Who was she buying for before she dropped out? She can join back in if she buys a gift and gets it to the person on time. Otherwise it's a no.
But then the other presents would need redistributing. Unnecessary travel and a waste of everyone's time.
MasterBeth · 21/12/2020 11:30

Jesus, I’ll buy her a gift. I thought Christmas was a time to be kind.

Shedbuilder · 21/12/2020 11:33

I've reported this thread and asked for it to be moved but it's taking time.

No, I don't think we'll go the charity donation route, nosswith, mainly because most of us already donate to charities regularly and participate in raising money throughout the year. We've all given to the local food bank in the last few weeks. Most of the people in the group don't have children and even those of us with families don't always receive gifts at Christmas.
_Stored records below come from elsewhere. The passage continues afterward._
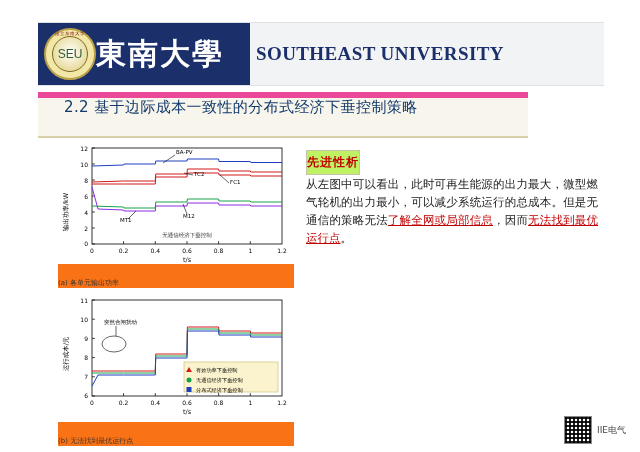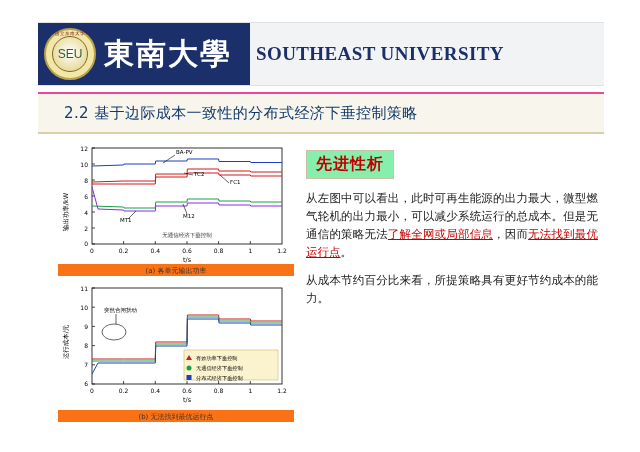--- a/index.html
+++ b/index.html
@@ -86,7 +86,6 @@
     font-size: 30px;
     font-weight: bold;
     letter-spacing: 2px;
-    margin-left: 8px;
     white-space: nowrap;
   }
   .en-name {

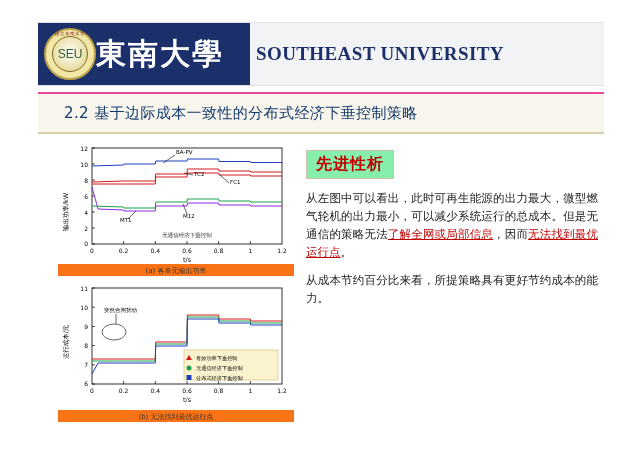--- a/index.html
+++ b/index.html
@@ -104,13 +104,12 @@
     position: absolute;
     left: 38px;
     top: 92px;
-    width: 566px;
+    width: 490px;
     height: 38px;
     background: #f7f5ec;
-    border-top: 2px solid #ec4899;
+    border-top: 6px solid #ec4899;
     border-bottom: 2px solid #d8cfa8;
     display: flex;
-    align-items: center;
   }
   .title-text {
     font-family: "DejaVu Sans", sans-serif;

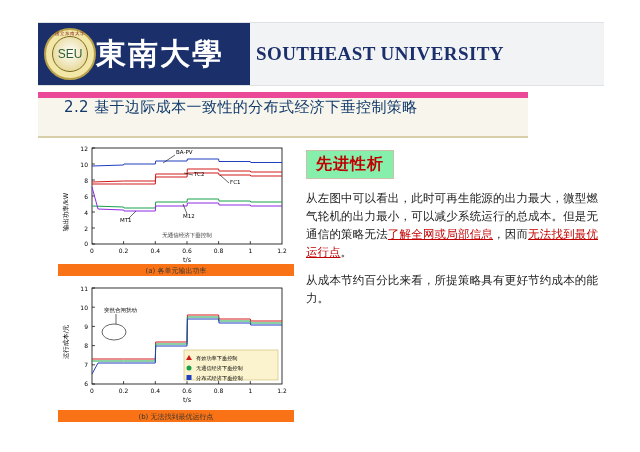--- a/index.html
+++ b/index.html
@@ -149,10 +149,10 @@
   .tag {
     display: inline-block;
     border: 1px solid #c9c2a8;
-    background: #86efac;
-    padding: 3px 9px;
-    font-family: "DejaVu Sans", sans-serif;
-    font-size: 16px;
+    background: #bef264;
+    padding: 3px 0;
+    font-family: "DejaVu Sans", sans-serif;
+    font-size: 12px;
     color: #c00000;
     font-weight: bold;
     letter-spacing: 1px;

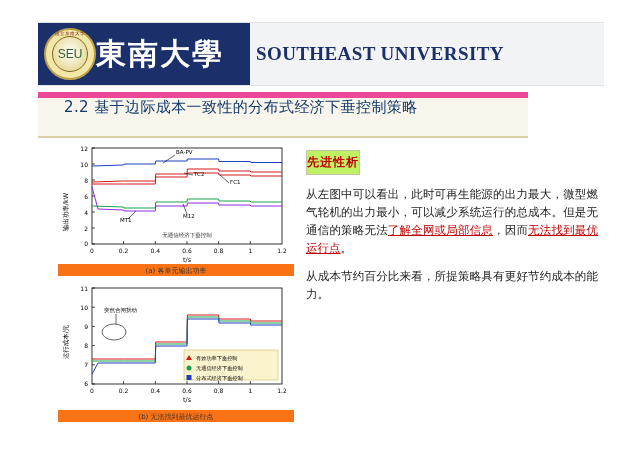--- a/index.html
+++ b/index.html
@@ -162,7 +162,7 @@
     font-size: 11.5px;
     line-height: 18px;
     color: #1a1a1a;
-    margin-top: 10px;
+    margin-top: 0;
     text-align: justify;
   }
   .hl-red-u { color: #c00000; text-decoration: underline; }

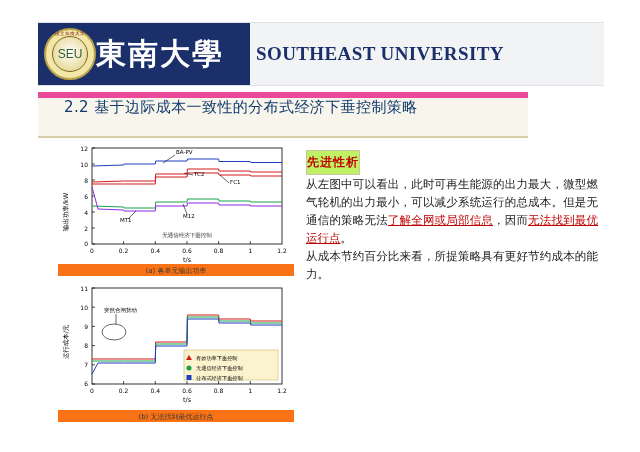--- a/index.html
+++ b/index.html
@@ -359,7 +359,6 @@
       <span>从左图中可以看出，此时可再生能源的出力最大，微型燃气轮机的出力最小，可以减少系统运行的总成本。但是无通信的策略无法</span><span class="hl-red-u">了解全网或局部信息</span><span>，因而</span><span class="hl-red-u">无法找到最优运行点</span><span>。</span>
     </div>
 
-    <div class="para">从成本节约百分比来看，所提策略具有更好节约成本的能力。</div>
 
 
   </div>

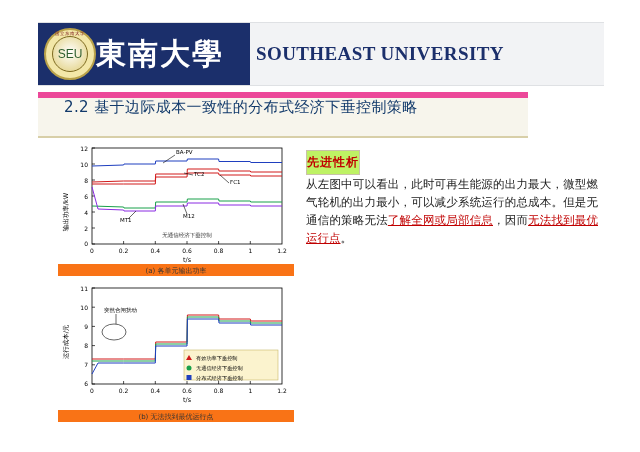--- a/index.html
+++ b/index.html
@@ -131,11 +131,10 @@
     background: #f97316;
   }
   .fig-caption {
-    text-align: center;
     font-family: "DejaVu Sans", sans-serif;
     font-size: 7px;
     color: #333333;
-    margin-top: 2px;
+    margin-top: 14px;
   }
   svg { display: block; }
 

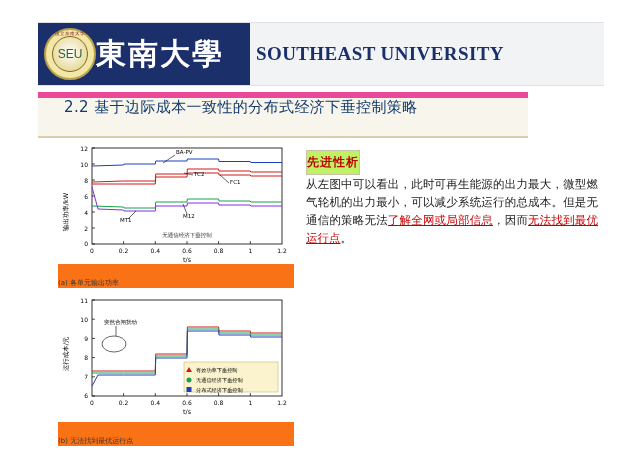--- a/index.html
+++ b/index.html
@@ -362,6 +362,10 @@
 
   </div>
 
+  <div class="footer-qr">
+    <div class="qr"></div>
+    <div class="footer-label">IIE电气</div>
+  </div>
 
 </div>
In my family, for example, no one buys me a gift. I'm 60 and childless and seen to be doing okay and so I assume they think it's not necessary. I've just checked and so far I've given 17 gifts to nieces nephews, my siblings (hampers) and various other friends, relatives and neighbours.
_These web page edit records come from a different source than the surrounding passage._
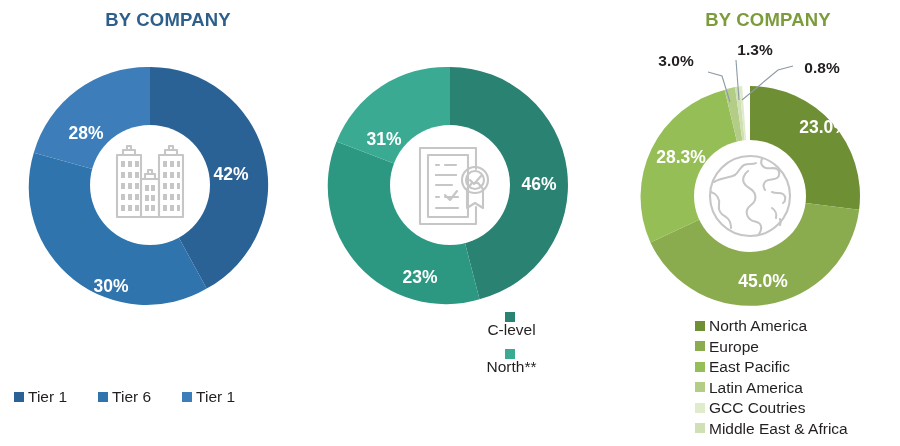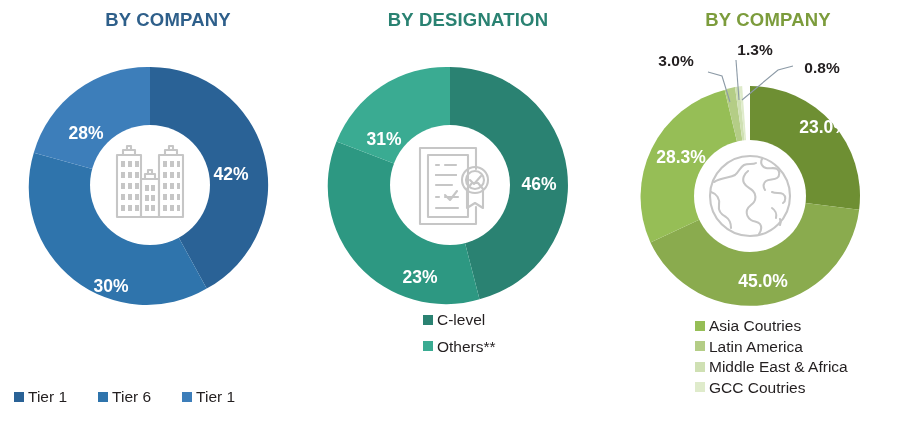--- a/index.html
+++ b/index.html
@@ -215,7 +215,6 @@
   </div>
 
   <div class="panel">
-    <div class="panel-title" style="color:#2a8272">BY DESIGNATION</div>
 
     <div class="chart-wrap">
       <svg width="300" height="446" viewBox="0 0 300 446">

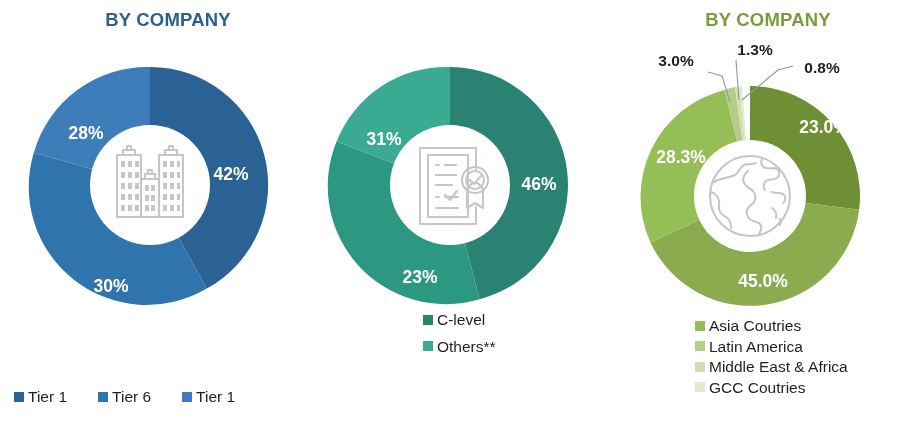--- a/index.html
+++ b/index.html
@@ -83,7 +83,7 @@
     padding-left: 123px;
     box-sizing: border-box;
   }
-  .legend-designation .legend-row { margin-bottom: 11px; }
+  .legend-designation .legend-row { margin-bottom: 11px; flex-direction: column; }
 
   
   .legend-region {

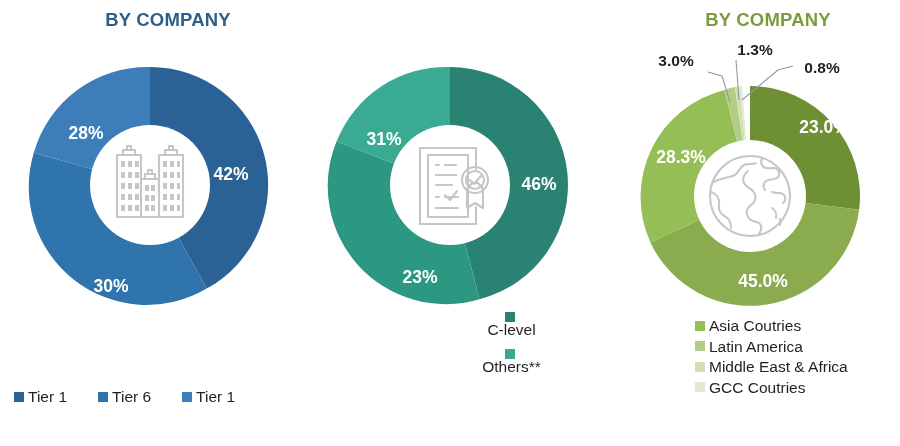--- a/index.html
+++ b/index.html
@@ -315,6 +315,10 @@
 
     <div class="legend legend-region">
       <div class="legend-row">
+        <span class="swatch" style="background:#6e8f33"></span>
+        <span class="legend-label">North America</span>
+      </div>
+      <div class="legend-row">
         <span class="swatch" style="background:#96be56"></span>
         <span class="legend-label">Asia Coutries</span>
       </div>

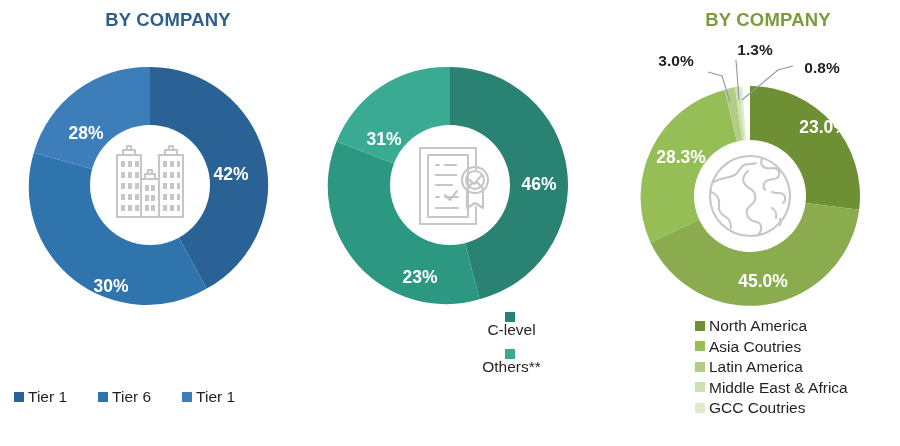--- a/index.html
+++ b/index.html
@@ -319,6 +319,10 @@
         <span class="legend-label">North America</span>
       </div>
       <div class="legend-row">
+        <span class="swatch" style="background:#8aab4e"></span>
+        <span class="legend-label">Europe</span>
+      </div>
+      <div class="legend-row">
         <span class="swatch" style="background:#96be56"></span>
         <span class="legend-label">Asia Coutries</span>
       </div>

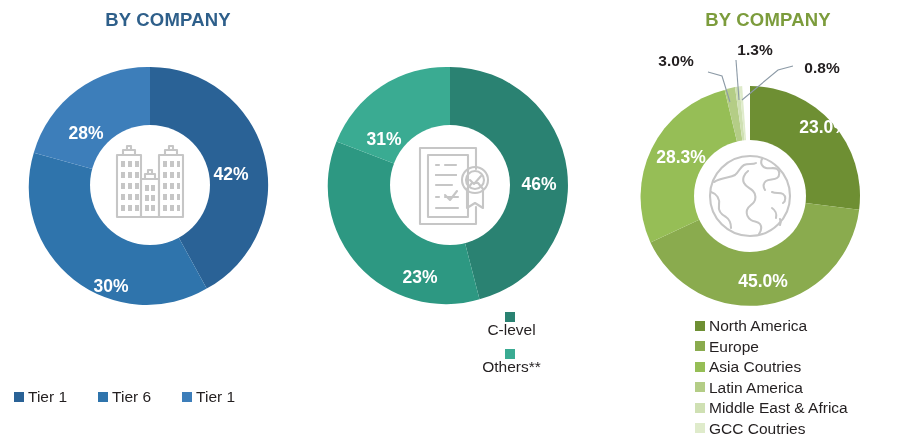--- a/index.html
+++ b/index.html
@@ -259,7 +259,7 @@
       </div>
       <div class="legend-row">
         <span class="swatch" style="background:#3aab92"></span>
-        <span class="legend-label">Others**</span>
+        <span class="legend-label">North**</span>
       </div>
     </div>
   </div>

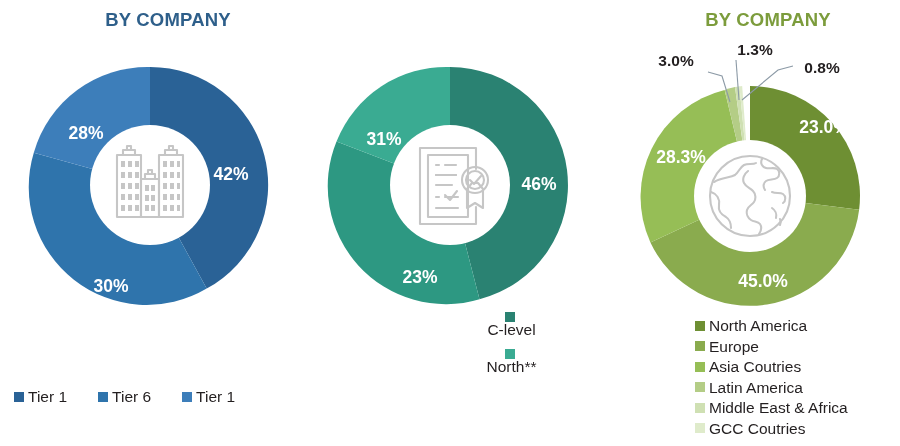--- a/index.html
+++ b/index.html
@@ -324,7 +324,7 @@
       </div>
       <div class="legend-row">
         <span class="swatch" style="background:#96be56"></span>
-        <span class="legend-label">Asia Coutries</span>
+        <span class="legend-label">East Pacific</span>
       </div>
       <div class="legend-row">
         <span class="swatch" style="background:#b4cd86"></span>

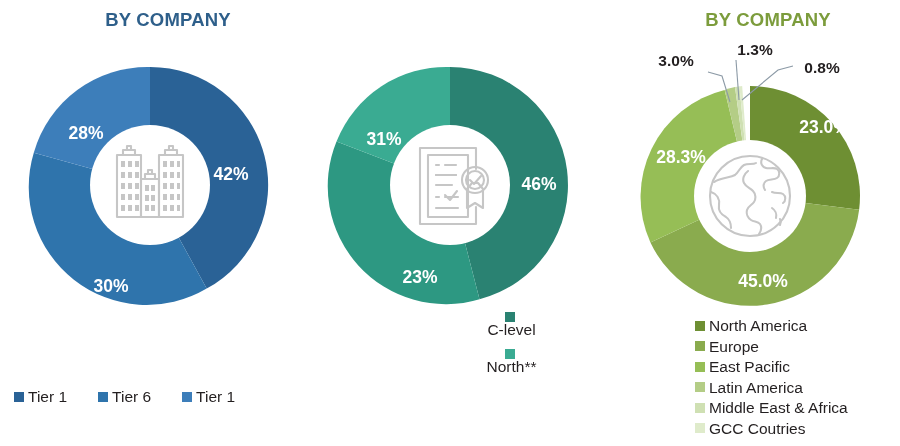--- a/index.html
+++ b/index.html
@@ -331,13 +331,13 @@
         <span class="legend-label">Latin America</span>
       </div>
       <div class="legend-row">
+        <span class="swatch" style="background:#dfebcb"></span>
+        <span class="legend-label">GCC Coutries</span>
+      </div>
+      <div class="legend-row">
         <span class="swatch" style="background:#cfe0b3"></span>
         <span class="legend-label">Middle East &amp; Africa</span>
       </div>
-      <div class="legend-row">
-        <span class="swatch" style="background:#dfebcb"></span>
-        <span class="legend-label">GCC Coutries</span>
-      </div>
     </div>
   </div>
Why can I not be allowed a single secret Santa recycled book or some home-made fudge? Is that really too much to ask?

OP posts:
SpiderGwen · 21/12/2020 11:39

Of course it isn’t, OP 🎁

ErrolTheDragon · 21/12/2020 11:39

It's been showing as under AIBU on the app for a while now.Smile

MariaK91 · 21/12/2020 11:39

I would just kindly tell her no. I appreciate MH is challenging but its not a free ticket to be pandered to.
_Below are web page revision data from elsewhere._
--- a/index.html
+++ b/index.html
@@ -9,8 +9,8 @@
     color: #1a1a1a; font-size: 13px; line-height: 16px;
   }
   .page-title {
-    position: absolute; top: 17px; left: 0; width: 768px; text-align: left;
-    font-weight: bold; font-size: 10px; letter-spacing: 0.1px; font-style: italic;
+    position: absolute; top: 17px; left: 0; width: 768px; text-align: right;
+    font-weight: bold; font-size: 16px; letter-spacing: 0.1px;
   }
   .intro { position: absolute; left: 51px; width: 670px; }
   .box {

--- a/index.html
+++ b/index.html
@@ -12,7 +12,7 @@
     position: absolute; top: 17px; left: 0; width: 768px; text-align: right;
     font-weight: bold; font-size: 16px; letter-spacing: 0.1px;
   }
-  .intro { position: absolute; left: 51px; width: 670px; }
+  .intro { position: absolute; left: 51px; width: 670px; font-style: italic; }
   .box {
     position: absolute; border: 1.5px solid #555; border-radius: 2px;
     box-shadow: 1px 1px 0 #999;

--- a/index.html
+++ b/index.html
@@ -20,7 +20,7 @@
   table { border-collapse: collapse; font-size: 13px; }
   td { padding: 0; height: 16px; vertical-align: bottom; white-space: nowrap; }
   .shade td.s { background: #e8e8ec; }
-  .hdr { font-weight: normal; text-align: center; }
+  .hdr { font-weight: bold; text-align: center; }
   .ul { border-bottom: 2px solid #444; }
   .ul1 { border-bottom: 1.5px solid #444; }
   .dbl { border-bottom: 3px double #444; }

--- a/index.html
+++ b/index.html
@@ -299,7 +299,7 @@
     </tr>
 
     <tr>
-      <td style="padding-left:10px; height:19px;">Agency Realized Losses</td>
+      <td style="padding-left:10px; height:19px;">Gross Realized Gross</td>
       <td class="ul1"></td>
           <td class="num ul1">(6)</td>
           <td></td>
It's common for people with MH to do stuff like this. Sometimes its better for them to feel the consequence, in this case, not getting to take part in secret santa. Next time she might remember and have more motivation to stick with things. If you get her a present all she learns is that she can give up and people will pick up the slack for her and she'll keep doing it. It's not healthy.

'We're really sorry, it's a bit late now but maybe next time. We're always here for you if you need to talk' Be supportive and nice about it, but remember her MH is not your responsibility.

whichminoguesister · 21/12/2020 11:43

She sounds incredibly manipulative. I'd want to hold firm but I understand it might not go down well. Is she actually a good friend in other ways?

Shedbuilder · 21/12/2020 11:45

When she dropped out a while ago we asked that the person who was due to give her a gift would get in touch with her, and she'd tell them the name of the person she was supposed to be doing something for, and she'd just be left out of the loop.

Thanks for the responses, it's reassuring to know I'm not the totally mean bastard I sometimes feel. It sometimes feels as if no matter what we do, no matter how supportive we are, it's never enough.

OP posts:
ErrolTheDragon · 21/12/2020 11:46

Although she's taking the piss, I guess she is also somewhat genuinely needy ... in this instance tbh given it's cheap and made or recycled I think I'd find a book or a plant cutting or suchlike to drop off.

Otherwise the event is likely to be spoilt for everyone. She'll either be there looking martyred or some of you will feel guilty if she's left out. The point of secret Santa is a bit of fun, not a commercial transaction.

Aprilx · 21/12/2020 11:48

No she can’t just rejoin, it wouldn’t work anyway at this point as all the names have been given out already. Names would have to be redistributed of she would have to buy for herself.

I had a difficult childhood, more difficult than many people but it has never impacted my ability to participate in secret Santa.

ErrolTheDragon · 21/12/2020 11:48

I'm thinking about how the rest of you will feel more than her in that response btw.